C’est terrible d’adorer être seule, mais vraiment adorer, genre jamais je ne m’ennuie quand je suis seule, jamais. Et en même temps je rêverais de passer du temps avec un homme que j’aime et qui m’aime, alors même que je fais tout pour qu’aucun homme n’aime autre chose que mon cul. Et ça marche ! A la base, l’anglais était adorable, on se voyait tous les jours, puis un soir il a décidé qu’il dormait chez moi sans me demander, j’ai été outrée (alors que j’aurais dû m’en réjouir, je l’aimais bien!). Le lendemain matin, il m’a serré dans ses bras et m’a dit « Je crois que je vais prendre ma matinée pour rester avec toi » et je lui ai hurlé dessus « Ah mais non non non, moi je fais des trucs le matin, et puis tu ne peux pas faire ça, c’est important ton taf, non ? » (mauvaise foi). Il commençait à avoir des sentiments, je le voyais, je le sentais, j’ai tout fait foirer, je lui ai raconté des histoires que j’ai eues avec d’autres hommes que j’ai fait souffrir, j’ai tout fait pour qu’il ne s’attache pas ou plutôt pour qu’il se détache. Je ne peux pas tout raconter parce que c’est long et aussi parce que j’ai fait quelque chose dont je ne suis pas fière qui n’a fait qu’accroître sa rage, il m’en veut, parfois c’est de la haine que je vois dans ses yeux, le pire c’est qu’au fond ça me fait rire de le voir dans cet état. Je me demande si je ne suis pas psychopathe. Il est là, aussi, notre point commun : il arrive que nous nous réjouissions de faire du mal à autrui. Je sais, c’est moche.

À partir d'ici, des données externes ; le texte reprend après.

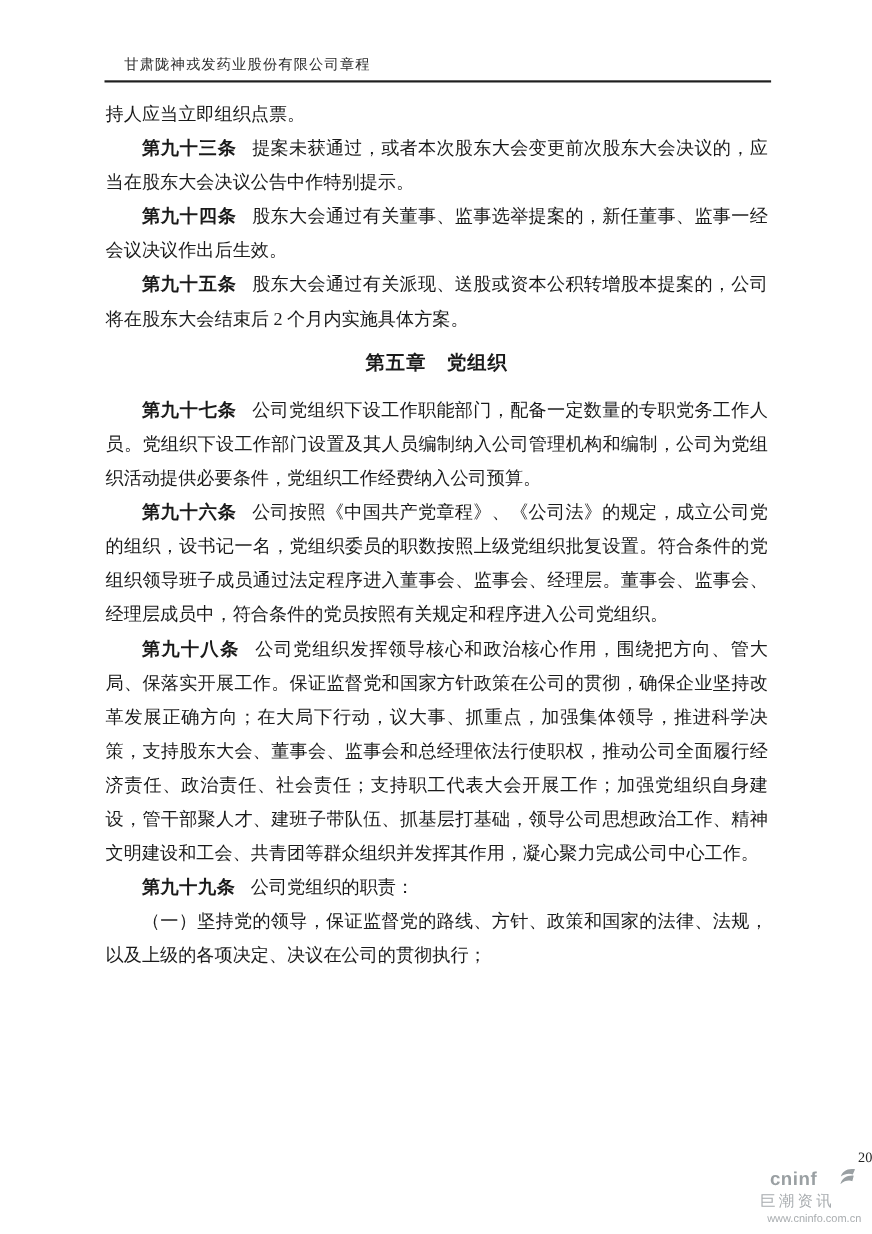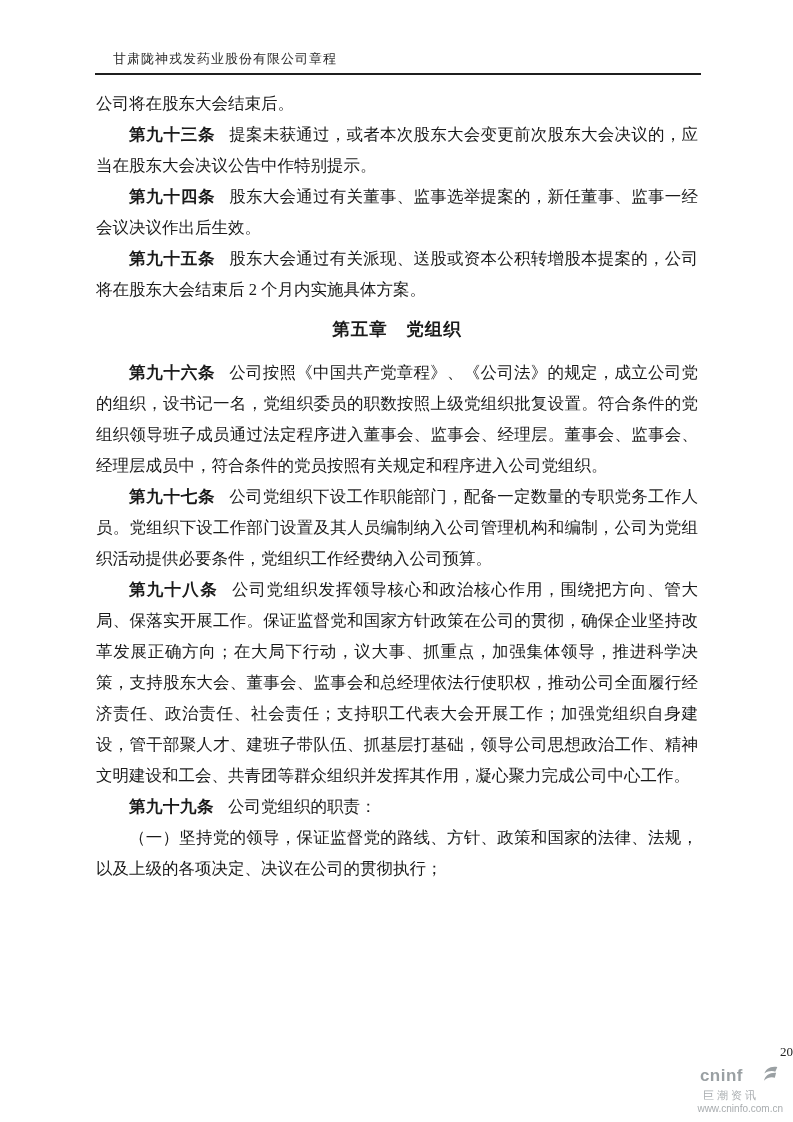"公司将在股东大会结束后。" span { text: 公司将在股东大会结束后 -> 持人应当立即组织点票 }
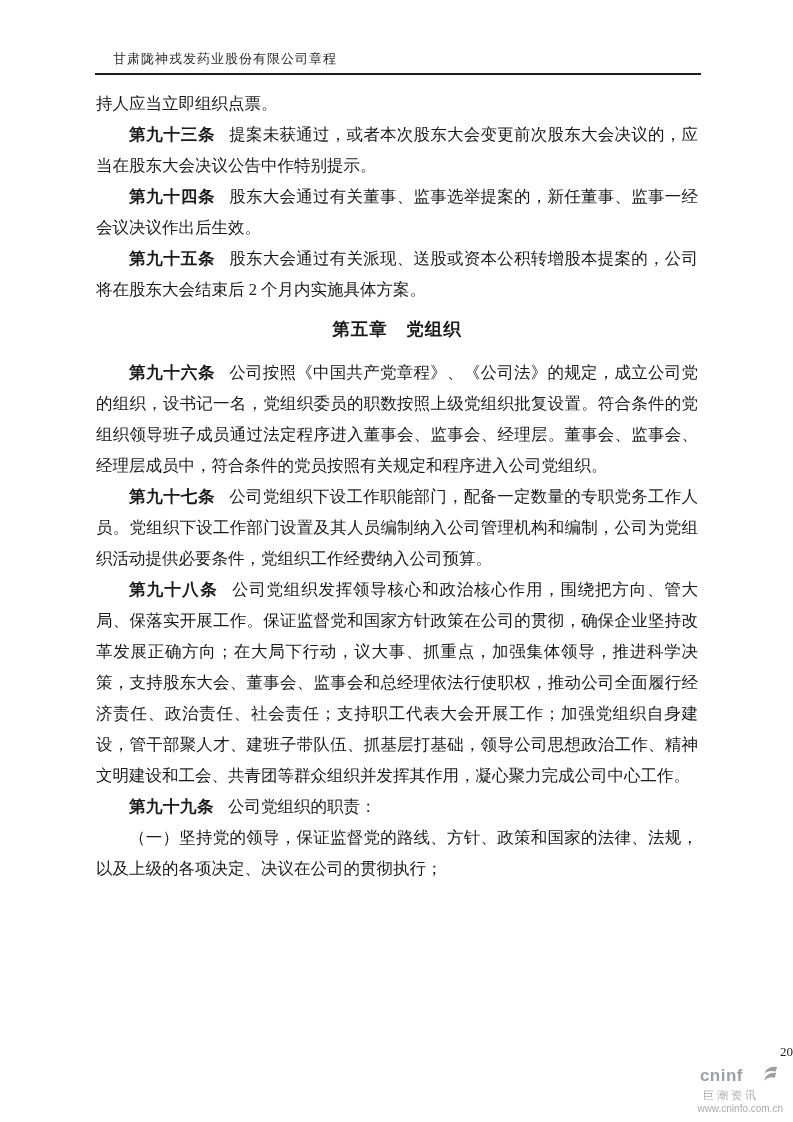"第九十六条" p.para { order: before "第九十七条" -> after "第九十七条" }
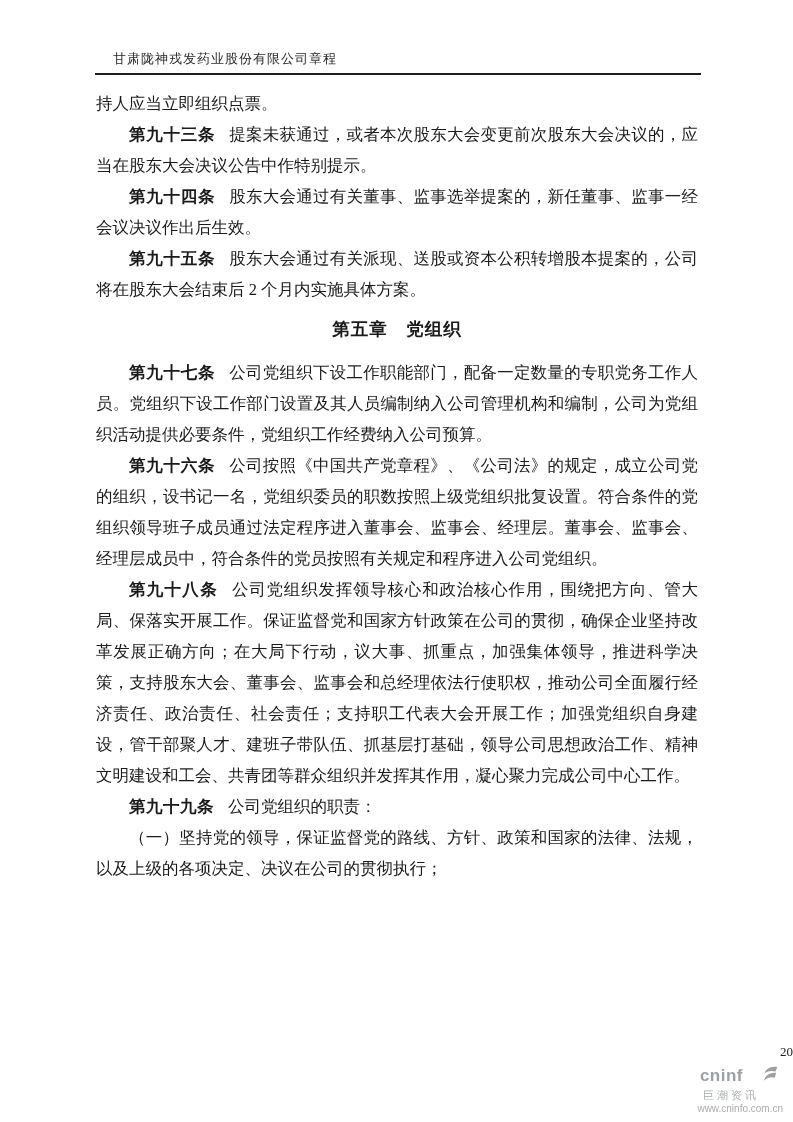"巨潮资讯" .cninfo-name-cn { font-family: none -> Liberation Mono, monospace; font-size: 11px -> 14px }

Il va me manquer parce qu’intellectuellement aussi, on s’entendait très bien. Je le trouve intelligent, et touchant. Et même si je n’arrêtais pas de lui dire « Tu n’es vraiment pas mon genre de mec » (mais qui dit ça sérieux ? Pourquoi??), je l’aimais bien, malgré tout. Maintenant je vais me concentrer sur les raisons qui me poussent à agir comme une connasse en amour. Je reviens après une psychanalyse de dix ans, bisous.